Он не может умереть.
Пожалуйста, не дайте ему умереть.
Одна часть меня хочет рыдать, прямо сейчас, а друга хочет кричать на него. Не оставляй меня. Не сейчас, не тогда, когда у нас все еще есть шанс быть вместе.
Глава 8
Чейз
Дождь бьет меня по лицу, капля за каплей.
Кап. Кап. Кап.
Я фокусируюсь на этом. Только на этом, пока у меня еще есть силы.
Этот дождь, струящийся по мне, самое невыносимое и неприятное, что я испытывал когда-либо прежде.
— Ты не в порядке, так?
— Н-н-нет. Голова… б-б-болит.
Он образует вокруг меня волны, блестящие и мерцающие. Каждая мысль или движение посылают по всему телу вспышки острой боли, но я все еще могу видеть Куинн, поэтому фокусируюсь на ней. Если я буду это делать, тогда, может, будет не так больно.
Дождь. Сфокусируйся на нем.
Кап. Кап. Кап.
Головокружение пугает, и я ненавижу блевать, это больно, а я хочу, чтобы боль прекратилась.
Потерять сознание было бы благословением по сравнению с этим, и я начинаю мечтать об этом, умоляя себя отключиться.
— Чейз, пожалуйста, держись.
В течение нескольких минут я ничего не могу видеть, меня окружает тьма, но я слышу голоса, тихие голоса разговаривающих людей. Мои уши будто горят огнем от звука свистящего шума, который я не могу распознать. Боль настолько сильная, что я просто не могу ее вынести.
Я хочу отключиться.

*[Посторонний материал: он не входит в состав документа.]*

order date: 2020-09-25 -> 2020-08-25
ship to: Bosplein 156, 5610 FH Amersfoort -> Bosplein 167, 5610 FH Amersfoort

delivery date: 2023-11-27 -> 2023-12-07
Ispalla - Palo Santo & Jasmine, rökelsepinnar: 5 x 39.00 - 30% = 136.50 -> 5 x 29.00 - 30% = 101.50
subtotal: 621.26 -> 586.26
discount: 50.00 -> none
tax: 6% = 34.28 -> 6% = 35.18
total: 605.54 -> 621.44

Я молю об этом, снова и снова.
Пожалуйста, Господи, сделай так, чтобы это прекратилось.
А потом я чувствую это, еще одно движение, и кто-то дотрагивается до меня. Это она. Она с кем-то говорит и крепче обнимает меня. Я знаю это, потому что ее прикосновения не похожи ни на чьи другие.
Жар опаляет все мое тело, от макушки головы до кончиков пальцев на ногах.

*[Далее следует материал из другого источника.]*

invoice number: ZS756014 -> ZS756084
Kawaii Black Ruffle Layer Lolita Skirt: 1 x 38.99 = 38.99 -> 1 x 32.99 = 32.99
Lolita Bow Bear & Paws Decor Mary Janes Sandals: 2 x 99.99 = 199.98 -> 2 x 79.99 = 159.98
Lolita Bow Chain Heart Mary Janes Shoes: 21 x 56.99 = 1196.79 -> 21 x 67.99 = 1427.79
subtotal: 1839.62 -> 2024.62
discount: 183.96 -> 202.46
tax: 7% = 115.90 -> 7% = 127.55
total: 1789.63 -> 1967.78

— Я не знаю, как это произошло, — говорит Куинн кому-то. — Он будет в порядке?
— Как его зовут? — спрашивает кто-то. Я не уверен кто это, потому что не могу увидеть. Все размыто.

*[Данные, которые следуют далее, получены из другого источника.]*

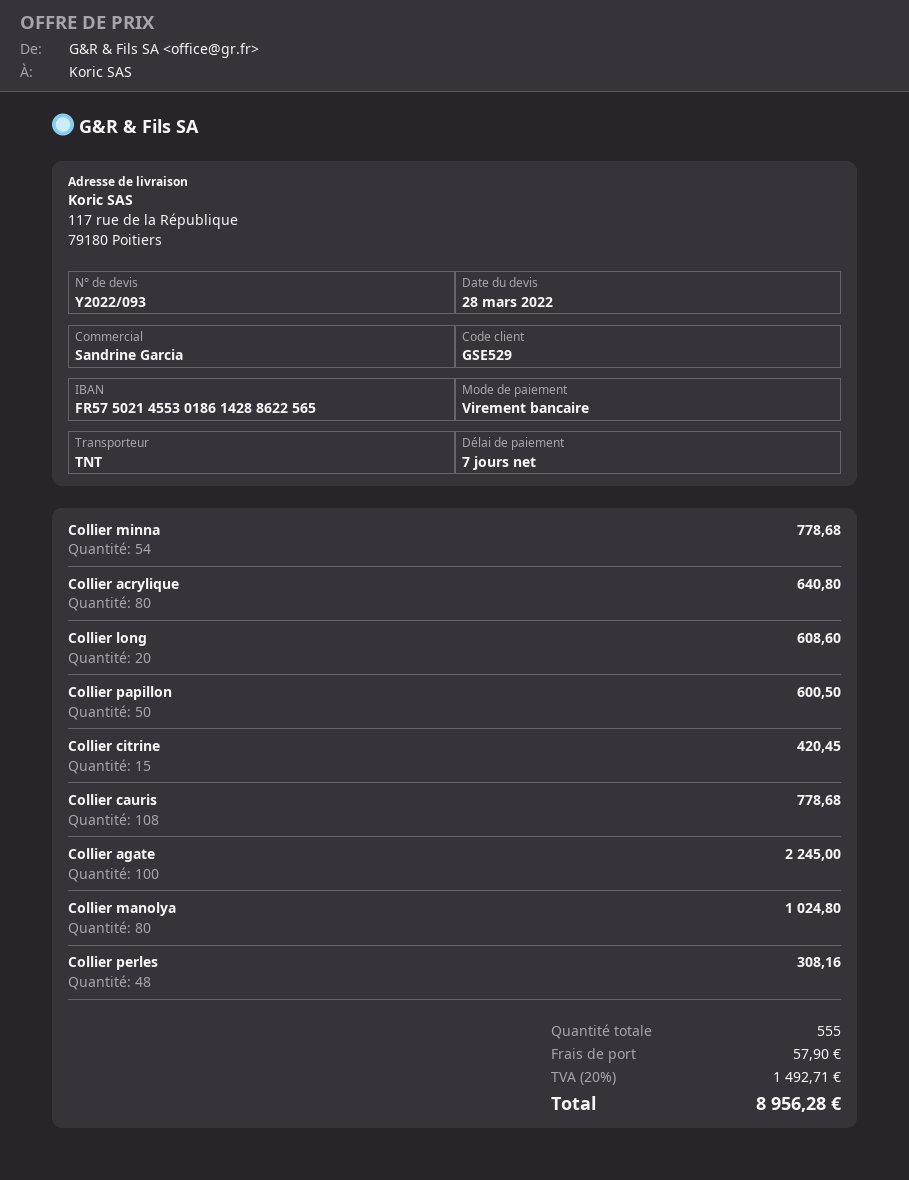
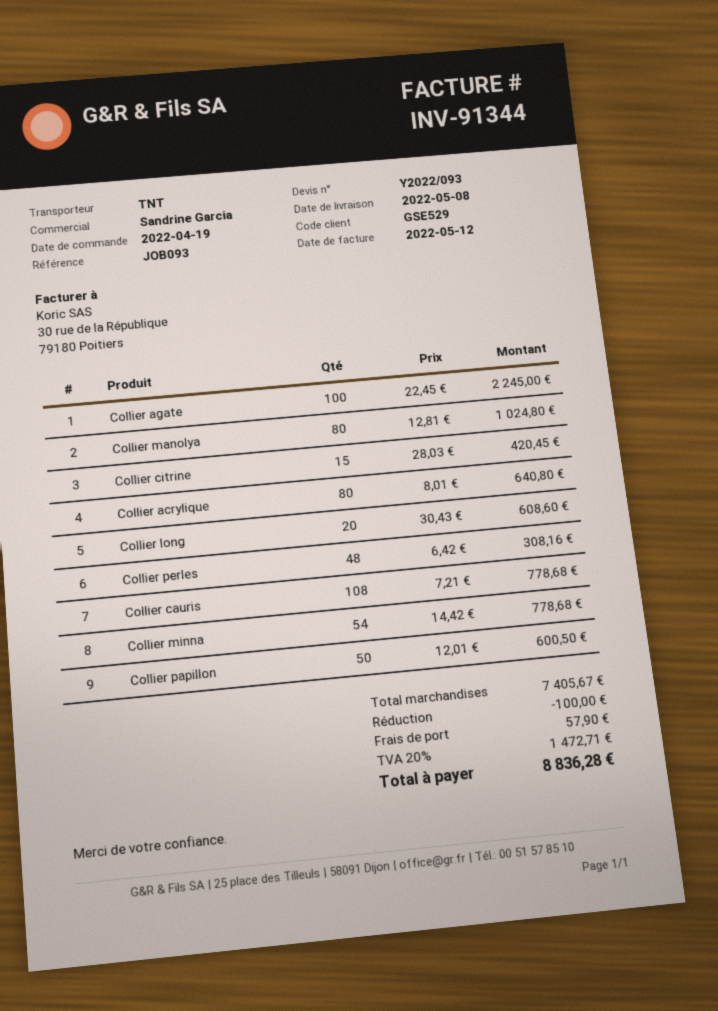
discount: none -> 100.00
tax: 20% = 1492.71 -> 20% = 1472.71
total: 8956.28 -> 8836.28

— Чейз Паркер, — шепчет Куинн, всхлипывая в ладони.
Ее руки покрыты кровью, моей кровью. Она повсюду, и мне страшно за нее. Я борюсь с болью. Не хочу, чтобы она расстраивалась. Не хочу, чтобы она испытывала это прямо сейчас.
— Чейз, меня зовут Мэтт. Я парамедик. Ты чувствуешь свои ноги, приятель?
Нет… Больше нет. Думаю, что чувствовал сразу после аварии, но, кажется, мое перемещение сделало с ними что-то.
— Он сказал, что с его ногами что-то странное.
Пока дождь продолжает бить мне в лицо, капля за каплей, Куинн и парамедик разговаривают друг с другом. Он устанавливает мне, как я понимаю, фиксатор для шеи, и я теряю сознание.
Снова прихожу в сознание и открываю глаза, чтобы увидеть парня, который помогает мне, хотя его силуэт размыт. Я ничего не могу разглядеть.
Я не могу ничего выговорить. Все это причиняет слишком сильную боль, чтобы я смог выговаривать слова полностью.
Я качаю головой, только слегка, но все тело пронзает боль.